Each line below that includes the word "Home" is to be reported.

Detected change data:
Segment Open
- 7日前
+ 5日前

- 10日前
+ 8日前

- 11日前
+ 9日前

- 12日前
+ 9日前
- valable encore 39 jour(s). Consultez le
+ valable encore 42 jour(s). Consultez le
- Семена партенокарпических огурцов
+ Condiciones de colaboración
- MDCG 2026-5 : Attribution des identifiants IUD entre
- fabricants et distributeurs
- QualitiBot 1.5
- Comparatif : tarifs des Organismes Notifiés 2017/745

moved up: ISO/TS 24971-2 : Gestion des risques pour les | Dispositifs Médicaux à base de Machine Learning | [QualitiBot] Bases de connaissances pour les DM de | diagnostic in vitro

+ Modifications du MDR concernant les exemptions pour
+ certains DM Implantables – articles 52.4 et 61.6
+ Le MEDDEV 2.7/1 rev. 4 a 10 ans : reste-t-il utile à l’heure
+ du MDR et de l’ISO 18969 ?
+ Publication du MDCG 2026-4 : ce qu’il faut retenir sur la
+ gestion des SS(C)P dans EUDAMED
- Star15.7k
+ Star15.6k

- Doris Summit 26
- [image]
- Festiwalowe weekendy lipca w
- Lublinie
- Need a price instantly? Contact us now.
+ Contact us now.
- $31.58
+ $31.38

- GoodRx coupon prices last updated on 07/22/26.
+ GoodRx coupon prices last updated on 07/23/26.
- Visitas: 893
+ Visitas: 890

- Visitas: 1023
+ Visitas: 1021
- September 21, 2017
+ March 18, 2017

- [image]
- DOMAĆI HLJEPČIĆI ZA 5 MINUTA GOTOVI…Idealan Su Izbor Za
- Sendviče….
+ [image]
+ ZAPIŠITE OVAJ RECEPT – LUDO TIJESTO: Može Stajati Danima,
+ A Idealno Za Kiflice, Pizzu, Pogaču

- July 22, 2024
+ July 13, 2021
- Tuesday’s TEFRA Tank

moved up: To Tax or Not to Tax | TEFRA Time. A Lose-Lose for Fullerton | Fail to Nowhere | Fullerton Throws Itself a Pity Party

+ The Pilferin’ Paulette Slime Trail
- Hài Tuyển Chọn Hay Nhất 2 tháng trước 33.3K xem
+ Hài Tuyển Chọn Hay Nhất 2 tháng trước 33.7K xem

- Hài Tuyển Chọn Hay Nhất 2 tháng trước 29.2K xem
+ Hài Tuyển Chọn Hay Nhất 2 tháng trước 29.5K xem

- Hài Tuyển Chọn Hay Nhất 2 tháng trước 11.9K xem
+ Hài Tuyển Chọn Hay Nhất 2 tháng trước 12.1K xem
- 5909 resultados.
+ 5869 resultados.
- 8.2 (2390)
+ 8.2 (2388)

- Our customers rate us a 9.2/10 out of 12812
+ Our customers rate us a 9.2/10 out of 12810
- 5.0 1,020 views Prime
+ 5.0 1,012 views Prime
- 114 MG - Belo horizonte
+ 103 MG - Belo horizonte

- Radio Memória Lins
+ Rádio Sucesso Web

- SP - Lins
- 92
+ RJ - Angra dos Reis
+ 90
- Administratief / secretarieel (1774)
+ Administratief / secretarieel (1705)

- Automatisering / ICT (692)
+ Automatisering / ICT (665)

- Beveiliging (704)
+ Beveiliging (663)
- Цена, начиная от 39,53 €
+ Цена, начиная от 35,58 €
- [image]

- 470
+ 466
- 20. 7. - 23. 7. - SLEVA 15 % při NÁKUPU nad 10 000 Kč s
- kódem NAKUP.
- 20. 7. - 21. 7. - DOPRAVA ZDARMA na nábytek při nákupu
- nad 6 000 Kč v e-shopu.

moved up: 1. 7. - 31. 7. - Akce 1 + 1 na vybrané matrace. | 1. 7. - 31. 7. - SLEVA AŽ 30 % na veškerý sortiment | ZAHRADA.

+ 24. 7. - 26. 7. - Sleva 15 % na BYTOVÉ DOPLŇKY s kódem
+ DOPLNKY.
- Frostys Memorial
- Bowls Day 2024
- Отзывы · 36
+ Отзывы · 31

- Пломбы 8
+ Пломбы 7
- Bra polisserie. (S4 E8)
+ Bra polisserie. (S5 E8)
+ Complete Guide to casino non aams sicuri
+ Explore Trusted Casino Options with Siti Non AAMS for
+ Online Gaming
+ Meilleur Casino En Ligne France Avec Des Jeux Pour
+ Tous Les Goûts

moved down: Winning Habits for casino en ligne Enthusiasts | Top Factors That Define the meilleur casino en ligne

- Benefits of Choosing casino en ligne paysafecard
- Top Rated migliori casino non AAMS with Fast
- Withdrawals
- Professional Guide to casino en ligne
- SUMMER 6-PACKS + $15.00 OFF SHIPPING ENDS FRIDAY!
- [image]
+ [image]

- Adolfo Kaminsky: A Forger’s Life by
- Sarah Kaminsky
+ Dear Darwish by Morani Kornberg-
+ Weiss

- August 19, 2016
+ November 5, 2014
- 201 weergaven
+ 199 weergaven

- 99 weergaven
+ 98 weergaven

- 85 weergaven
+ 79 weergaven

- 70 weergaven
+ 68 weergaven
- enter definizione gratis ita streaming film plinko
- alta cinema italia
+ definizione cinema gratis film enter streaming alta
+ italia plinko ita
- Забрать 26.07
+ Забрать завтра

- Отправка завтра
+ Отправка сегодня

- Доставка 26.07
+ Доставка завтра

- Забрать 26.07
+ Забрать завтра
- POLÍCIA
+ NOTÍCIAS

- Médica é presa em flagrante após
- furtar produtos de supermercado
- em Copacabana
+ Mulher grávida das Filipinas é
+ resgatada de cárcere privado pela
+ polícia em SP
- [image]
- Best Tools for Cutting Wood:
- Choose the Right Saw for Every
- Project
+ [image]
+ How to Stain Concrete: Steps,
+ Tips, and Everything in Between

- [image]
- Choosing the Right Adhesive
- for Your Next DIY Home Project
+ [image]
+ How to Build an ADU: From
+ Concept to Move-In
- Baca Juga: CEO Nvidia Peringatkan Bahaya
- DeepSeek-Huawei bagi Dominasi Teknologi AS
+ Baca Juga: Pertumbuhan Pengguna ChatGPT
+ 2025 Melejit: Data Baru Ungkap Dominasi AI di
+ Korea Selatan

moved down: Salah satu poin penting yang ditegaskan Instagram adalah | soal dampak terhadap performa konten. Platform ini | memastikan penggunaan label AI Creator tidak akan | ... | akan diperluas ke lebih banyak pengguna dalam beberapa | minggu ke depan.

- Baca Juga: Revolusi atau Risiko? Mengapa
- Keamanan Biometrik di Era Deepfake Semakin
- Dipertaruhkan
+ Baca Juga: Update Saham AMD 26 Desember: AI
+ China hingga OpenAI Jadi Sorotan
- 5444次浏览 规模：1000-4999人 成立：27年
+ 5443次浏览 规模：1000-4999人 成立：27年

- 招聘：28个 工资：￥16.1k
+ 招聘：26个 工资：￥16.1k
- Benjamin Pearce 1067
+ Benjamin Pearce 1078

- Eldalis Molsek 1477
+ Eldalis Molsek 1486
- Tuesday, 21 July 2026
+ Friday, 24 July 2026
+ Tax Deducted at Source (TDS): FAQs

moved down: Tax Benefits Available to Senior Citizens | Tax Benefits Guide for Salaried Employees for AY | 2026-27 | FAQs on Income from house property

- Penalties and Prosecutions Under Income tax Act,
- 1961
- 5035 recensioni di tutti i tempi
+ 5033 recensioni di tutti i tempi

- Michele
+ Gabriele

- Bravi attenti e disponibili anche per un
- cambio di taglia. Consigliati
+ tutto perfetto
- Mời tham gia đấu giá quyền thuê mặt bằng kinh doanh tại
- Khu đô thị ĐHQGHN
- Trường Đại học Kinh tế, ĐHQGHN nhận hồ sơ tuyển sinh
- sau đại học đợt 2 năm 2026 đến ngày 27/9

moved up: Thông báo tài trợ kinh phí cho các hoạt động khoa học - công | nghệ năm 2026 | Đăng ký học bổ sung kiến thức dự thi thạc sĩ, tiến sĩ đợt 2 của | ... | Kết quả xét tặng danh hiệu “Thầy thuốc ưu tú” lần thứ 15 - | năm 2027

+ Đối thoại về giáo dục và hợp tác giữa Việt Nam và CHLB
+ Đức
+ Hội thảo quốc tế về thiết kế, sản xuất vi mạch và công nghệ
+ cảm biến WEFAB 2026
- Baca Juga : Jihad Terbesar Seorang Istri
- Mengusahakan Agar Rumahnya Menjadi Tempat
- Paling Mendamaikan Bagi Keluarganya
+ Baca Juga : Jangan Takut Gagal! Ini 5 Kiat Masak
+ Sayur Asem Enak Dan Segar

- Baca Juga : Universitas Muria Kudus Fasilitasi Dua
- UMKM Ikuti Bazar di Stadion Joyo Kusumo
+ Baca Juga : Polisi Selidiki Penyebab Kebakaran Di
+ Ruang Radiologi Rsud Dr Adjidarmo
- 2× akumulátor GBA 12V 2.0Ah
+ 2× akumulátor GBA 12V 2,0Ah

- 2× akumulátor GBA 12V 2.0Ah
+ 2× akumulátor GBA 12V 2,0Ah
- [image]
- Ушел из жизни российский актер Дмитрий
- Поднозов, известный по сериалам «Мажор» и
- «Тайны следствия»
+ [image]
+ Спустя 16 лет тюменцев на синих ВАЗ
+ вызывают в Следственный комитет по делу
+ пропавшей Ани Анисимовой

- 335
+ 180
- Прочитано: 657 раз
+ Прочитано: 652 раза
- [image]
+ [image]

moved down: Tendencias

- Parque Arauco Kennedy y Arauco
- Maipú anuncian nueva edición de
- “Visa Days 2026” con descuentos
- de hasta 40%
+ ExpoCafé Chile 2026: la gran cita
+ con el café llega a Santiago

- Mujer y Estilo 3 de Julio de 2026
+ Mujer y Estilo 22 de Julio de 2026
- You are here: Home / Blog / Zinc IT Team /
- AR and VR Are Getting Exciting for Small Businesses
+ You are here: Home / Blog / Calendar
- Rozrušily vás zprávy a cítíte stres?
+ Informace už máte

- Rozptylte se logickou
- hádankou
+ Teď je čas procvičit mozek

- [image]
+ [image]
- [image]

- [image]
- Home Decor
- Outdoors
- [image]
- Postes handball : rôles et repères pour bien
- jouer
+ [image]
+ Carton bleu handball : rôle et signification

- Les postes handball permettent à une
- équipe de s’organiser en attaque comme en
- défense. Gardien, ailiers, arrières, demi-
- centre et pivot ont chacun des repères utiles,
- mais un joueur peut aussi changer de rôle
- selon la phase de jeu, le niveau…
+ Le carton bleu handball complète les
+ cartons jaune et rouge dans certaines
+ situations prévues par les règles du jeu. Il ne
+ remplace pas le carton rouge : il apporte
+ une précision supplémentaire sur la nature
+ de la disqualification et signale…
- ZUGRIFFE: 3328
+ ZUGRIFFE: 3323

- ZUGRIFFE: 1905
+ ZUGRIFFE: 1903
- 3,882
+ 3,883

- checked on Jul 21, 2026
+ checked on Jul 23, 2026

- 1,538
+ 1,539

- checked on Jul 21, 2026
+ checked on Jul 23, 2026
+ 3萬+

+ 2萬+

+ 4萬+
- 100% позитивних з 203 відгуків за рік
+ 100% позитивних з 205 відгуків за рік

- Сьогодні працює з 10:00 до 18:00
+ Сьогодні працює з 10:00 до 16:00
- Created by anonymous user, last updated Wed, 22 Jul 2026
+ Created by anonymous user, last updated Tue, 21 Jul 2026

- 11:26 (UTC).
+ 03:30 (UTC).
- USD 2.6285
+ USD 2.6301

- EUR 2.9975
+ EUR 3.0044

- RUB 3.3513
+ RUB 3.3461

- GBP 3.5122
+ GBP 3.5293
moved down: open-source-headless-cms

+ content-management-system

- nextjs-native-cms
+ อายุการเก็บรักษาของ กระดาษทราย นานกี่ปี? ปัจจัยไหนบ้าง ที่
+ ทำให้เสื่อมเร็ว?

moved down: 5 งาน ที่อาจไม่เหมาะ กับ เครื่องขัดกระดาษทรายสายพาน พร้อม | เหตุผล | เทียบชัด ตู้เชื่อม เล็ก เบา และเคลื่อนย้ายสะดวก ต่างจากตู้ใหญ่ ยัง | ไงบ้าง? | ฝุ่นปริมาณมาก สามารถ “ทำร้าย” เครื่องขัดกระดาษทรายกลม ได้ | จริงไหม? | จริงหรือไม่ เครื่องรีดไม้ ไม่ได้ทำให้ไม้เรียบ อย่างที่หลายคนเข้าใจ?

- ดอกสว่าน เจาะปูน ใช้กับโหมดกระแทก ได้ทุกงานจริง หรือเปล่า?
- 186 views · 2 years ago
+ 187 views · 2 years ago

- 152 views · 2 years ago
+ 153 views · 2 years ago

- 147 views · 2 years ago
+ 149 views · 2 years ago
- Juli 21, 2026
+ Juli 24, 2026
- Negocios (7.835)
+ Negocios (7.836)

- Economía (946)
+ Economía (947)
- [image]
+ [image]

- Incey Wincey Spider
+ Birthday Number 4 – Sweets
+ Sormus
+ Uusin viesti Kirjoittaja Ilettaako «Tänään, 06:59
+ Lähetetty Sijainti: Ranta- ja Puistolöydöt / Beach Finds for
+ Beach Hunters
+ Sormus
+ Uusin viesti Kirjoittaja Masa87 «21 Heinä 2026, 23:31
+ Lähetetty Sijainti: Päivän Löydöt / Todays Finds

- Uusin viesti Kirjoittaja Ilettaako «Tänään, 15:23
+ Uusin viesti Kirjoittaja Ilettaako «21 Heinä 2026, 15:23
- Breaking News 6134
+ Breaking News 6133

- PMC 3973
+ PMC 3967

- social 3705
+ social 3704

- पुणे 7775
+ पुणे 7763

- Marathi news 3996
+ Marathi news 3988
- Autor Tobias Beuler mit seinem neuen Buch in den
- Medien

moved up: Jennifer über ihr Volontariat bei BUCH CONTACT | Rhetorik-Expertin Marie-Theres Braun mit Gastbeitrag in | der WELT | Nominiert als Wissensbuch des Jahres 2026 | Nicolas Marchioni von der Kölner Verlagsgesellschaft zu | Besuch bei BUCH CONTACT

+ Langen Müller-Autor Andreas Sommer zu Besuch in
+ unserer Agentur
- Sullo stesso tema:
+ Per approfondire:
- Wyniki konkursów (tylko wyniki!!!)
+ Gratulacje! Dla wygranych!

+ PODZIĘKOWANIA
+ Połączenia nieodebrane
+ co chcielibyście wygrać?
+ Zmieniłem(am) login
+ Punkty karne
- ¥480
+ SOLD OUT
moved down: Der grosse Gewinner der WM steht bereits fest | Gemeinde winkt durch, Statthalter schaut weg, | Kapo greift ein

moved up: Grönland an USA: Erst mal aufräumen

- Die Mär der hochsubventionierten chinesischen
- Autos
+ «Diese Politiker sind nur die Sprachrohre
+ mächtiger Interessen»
Segment Closed
**Your solution:**
- for Your Next DIY Home Project
- You are here: Home / Blog / Zinc IT Team /
+ You are here: Home / Blog / Calendar
- Home Decor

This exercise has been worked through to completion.